= What is being asked =
The records should be restated exactly from their first line through the line with "tax: 20% = 889.79 -> 20% = 873.94" in it.

= Records supplied =
+===+

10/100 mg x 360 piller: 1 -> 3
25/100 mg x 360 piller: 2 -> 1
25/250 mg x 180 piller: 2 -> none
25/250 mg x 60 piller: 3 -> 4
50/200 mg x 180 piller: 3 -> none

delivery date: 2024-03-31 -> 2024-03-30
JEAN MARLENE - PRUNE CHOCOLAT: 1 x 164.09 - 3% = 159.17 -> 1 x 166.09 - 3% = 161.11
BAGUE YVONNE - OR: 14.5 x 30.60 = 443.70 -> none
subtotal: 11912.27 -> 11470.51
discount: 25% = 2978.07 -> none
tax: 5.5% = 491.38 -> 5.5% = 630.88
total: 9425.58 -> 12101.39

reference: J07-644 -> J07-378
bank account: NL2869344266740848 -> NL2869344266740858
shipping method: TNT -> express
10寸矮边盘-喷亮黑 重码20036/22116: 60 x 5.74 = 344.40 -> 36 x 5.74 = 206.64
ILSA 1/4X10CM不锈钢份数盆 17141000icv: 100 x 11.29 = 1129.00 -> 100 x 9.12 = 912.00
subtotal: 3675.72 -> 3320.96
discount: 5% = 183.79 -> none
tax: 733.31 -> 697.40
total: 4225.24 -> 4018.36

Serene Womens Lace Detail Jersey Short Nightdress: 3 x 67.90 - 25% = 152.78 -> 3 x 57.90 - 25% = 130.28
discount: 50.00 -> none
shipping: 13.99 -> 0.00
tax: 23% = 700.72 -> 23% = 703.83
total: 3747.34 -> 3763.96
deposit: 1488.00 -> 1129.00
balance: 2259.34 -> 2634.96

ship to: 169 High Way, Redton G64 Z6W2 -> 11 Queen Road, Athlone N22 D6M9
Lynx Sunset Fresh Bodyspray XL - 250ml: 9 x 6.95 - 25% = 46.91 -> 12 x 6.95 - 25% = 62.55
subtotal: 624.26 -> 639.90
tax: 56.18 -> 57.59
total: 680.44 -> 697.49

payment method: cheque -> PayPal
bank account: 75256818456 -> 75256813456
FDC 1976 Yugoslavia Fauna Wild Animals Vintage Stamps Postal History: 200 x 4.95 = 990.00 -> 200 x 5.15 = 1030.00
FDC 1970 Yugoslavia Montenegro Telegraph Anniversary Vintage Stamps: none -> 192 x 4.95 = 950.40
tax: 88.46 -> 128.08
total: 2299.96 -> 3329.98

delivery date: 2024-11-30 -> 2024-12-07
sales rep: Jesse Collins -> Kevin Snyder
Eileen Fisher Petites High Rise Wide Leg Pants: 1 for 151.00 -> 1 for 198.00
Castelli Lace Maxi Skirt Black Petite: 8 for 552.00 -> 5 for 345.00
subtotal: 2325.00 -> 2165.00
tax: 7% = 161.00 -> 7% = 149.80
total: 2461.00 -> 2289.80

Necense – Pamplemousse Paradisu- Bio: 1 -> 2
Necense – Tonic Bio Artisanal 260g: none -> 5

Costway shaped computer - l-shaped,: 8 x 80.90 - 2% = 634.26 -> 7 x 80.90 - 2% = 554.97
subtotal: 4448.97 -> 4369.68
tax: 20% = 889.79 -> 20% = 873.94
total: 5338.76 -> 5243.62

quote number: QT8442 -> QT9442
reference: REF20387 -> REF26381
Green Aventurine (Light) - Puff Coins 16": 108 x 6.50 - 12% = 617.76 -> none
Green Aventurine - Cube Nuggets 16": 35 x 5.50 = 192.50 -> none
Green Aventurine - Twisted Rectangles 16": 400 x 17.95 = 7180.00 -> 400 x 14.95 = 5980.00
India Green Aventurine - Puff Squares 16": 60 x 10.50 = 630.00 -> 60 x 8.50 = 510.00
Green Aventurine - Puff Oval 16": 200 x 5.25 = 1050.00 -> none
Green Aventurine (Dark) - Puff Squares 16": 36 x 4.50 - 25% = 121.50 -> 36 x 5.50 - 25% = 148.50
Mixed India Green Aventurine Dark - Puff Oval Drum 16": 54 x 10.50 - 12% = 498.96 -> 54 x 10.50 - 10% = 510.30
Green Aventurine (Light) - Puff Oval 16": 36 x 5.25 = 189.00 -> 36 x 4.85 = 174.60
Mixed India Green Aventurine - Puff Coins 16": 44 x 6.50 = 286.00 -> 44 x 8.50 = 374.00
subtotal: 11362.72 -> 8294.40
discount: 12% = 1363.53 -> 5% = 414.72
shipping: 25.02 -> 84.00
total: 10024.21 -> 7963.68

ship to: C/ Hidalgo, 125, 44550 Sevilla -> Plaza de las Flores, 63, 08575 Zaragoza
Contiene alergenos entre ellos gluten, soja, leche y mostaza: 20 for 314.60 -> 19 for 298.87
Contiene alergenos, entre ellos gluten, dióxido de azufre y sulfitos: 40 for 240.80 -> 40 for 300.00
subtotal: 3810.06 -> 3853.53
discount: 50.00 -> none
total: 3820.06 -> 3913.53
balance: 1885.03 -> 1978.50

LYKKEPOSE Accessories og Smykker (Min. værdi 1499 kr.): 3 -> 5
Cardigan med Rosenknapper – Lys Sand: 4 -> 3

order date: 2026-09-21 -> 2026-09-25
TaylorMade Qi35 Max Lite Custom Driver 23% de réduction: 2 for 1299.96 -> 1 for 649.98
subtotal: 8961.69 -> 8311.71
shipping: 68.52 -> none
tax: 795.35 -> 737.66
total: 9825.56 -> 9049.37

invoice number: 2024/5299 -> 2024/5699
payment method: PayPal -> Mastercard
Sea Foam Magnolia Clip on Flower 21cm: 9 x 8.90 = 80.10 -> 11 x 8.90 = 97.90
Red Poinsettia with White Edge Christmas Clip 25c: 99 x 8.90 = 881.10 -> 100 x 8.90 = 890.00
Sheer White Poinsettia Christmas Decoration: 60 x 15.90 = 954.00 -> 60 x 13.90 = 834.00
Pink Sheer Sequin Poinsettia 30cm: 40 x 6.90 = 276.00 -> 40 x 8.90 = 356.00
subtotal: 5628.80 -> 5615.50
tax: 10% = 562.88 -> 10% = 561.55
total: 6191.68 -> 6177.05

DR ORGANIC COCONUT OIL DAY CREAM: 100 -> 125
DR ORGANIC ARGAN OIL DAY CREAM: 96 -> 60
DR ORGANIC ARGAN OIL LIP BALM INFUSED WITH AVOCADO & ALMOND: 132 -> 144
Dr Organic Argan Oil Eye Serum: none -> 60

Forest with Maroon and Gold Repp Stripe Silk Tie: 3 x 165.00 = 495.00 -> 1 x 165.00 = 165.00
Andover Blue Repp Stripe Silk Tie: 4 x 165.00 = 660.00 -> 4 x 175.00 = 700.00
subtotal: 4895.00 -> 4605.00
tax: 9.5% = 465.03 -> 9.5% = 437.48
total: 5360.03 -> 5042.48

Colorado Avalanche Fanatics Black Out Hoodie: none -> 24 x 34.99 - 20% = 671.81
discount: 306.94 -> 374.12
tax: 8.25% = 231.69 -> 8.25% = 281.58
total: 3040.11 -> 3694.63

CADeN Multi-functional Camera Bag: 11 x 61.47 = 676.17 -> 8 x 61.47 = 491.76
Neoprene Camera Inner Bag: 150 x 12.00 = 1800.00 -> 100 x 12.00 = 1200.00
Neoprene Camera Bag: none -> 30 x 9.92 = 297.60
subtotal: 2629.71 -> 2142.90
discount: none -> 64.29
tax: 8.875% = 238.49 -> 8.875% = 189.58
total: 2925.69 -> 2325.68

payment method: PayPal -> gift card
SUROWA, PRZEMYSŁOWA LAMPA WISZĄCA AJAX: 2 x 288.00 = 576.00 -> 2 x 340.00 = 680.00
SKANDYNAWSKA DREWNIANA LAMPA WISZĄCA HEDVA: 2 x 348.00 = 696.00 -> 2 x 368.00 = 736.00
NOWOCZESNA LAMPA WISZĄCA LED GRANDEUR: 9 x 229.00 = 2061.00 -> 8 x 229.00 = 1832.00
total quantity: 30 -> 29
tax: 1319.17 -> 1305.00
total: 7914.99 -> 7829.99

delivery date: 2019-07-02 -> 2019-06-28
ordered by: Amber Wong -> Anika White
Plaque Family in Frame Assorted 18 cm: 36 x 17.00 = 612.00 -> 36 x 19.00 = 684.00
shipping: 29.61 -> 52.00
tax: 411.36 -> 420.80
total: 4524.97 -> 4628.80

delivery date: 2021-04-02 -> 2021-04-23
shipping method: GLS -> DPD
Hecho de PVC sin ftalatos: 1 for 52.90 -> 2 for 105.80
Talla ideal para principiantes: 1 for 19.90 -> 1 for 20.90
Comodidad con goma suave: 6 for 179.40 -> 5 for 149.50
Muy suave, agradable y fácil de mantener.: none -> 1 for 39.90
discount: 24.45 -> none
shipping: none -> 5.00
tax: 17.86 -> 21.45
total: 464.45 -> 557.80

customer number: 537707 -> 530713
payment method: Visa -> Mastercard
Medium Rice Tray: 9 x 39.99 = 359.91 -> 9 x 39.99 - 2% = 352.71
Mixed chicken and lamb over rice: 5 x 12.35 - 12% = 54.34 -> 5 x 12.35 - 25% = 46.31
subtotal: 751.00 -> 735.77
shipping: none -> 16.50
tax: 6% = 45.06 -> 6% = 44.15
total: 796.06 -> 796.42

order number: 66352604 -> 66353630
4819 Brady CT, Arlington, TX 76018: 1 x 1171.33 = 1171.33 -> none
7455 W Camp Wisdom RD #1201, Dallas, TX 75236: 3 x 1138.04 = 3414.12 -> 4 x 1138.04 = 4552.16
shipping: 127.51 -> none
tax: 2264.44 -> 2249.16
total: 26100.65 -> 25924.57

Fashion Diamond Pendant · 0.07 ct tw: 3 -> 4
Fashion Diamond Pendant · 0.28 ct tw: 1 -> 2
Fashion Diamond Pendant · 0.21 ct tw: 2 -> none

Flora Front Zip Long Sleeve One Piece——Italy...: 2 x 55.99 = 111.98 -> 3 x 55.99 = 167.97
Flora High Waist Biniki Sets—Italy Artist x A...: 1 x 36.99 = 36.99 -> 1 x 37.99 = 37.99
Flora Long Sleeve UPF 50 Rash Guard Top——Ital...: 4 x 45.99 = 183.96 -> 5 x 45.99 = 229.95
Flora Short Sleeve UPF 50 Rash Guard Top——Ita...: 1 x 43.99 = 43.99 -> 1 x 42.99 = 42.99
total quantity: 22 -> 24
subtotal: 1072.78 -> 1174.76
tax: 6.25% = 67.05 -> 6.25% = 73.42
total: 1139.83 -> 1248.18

+===+

= Your response =
10/100 mg x 360 piller: 1 -> 3
25/100 mg x 360 piller: 2 -> 1
25/250 mg x 180 piller: 2 -> none
25/250 mg x 60 piller: 3 -> 4
50/200 mg x 180 piller: 3 -> none

delivery date: 2024-03-31 -> 2024-03-30
JEAN MARLENE - PRUNE CHOCOLAT: 1 x 164.09 - 3% = 159.17 -> 1 x 166.09 - 3% = 161.11
BAGUE YVONNE - OR: 14.5 x 30.60 = 443.70 -> none
subtotal: 11912.27 -> 11470.51
discount: 25% = 2978.07 -> none
tax: 5.5% = 491.38 -> 5.5% = 630.88
total: 9425.58 -> 12101.39

reference: J07-644 -> J07-378
bank account: NL2869344266740848 -> NL2869344266740858
shipping method: TNT -> express
10寸矮边盘-喷亮黑 重码20036/22116: 60 x 5.74 = 344.40 -> 36 x 5.74 = 206.64
ILSA 1/4X10CM不锈钢份数盆 17141000icv: 100 x 11.29 = 1129.00 -> 100 x 9.12 = 912.00
subtotal: 3675.72 -> 3320.96
discount: 5% = 183.79 -> none
tax: 733.31 -> 697.40
total: 4225.24 -> 4018.36

Serene Womens Lace Detail Jersey Short Nightdress: 3 x 67.90 - 25% = 152.78 -> 3 x 57.90 - 25% = 130.28
discount: 50.00 -> none
shipping: 13.99 -> 0.00
tax: 23% = 700.72 -> 23% = 703.83
total: 3747.34 -> 3763.96
deposit: 1488.00 -> 1129.00
balance: 2259.34 -> 2634.96

ship to: 169 High Way, Redton G64 Z6W2 -> 11 Queen Road, Athlone N22 D6M9
Lynx Sunset Fresh Bodyspray XL - 250ml: 9 x 6.95 - 25% = 46.91 -> 12 x 6.95 - 25% = 62.55
subtotal: 624.26 -> 639.90
tax: 56.18 -> 57.59
total: 680.44 -> 697.49

payment method: cheque -> PayPal
bank account: 75256818456 -> 75256813456
FDC 1976 Yugoslavia Fauna Wild Animals Vintage Stamps Postal History: 200 x 4.95 = 990.00 -> 200 x 5.15 = 1030.00
FDC 1970 Yugoslavia Montenegro Telegraph Anniversary Vintage Stamps: none -> 192 x 4.95 = 950.40
tax: 88.46 -> 128.08
total: 2299.96 -> 3329.98

delivery date: 2024-11-30 -> 2024-12-07
sales rep: Jesse Collins -> Kevin Snyder
Eileen Fisher Petites High Rise Wide Leg Pants: 1 for 151.00 -> 1 for 198.00
Castelli Lace Maxi Skirt Black Petite: 8 for 552.00 -> 5 for 345.00
subtotal: 2325.00 -> 2165.00
tax: 7% = 161.00 -> 7% = 149.80
total: 2461.00 -> 2289.80

Necense – Pamplemousse Paradisu- Bio: 1 -> 2
Necense – Tonic Bio Artisanal 260g: none -> 5

Costway shaped computer - l-shaped,: 8 x 80.90 - 2% = 634.26 -> 7 x 80.90 - 2% = 554.97
subtotal: 4448.97 -> 4369.68
tax: 20% = 889.79 -> 20% = 873.94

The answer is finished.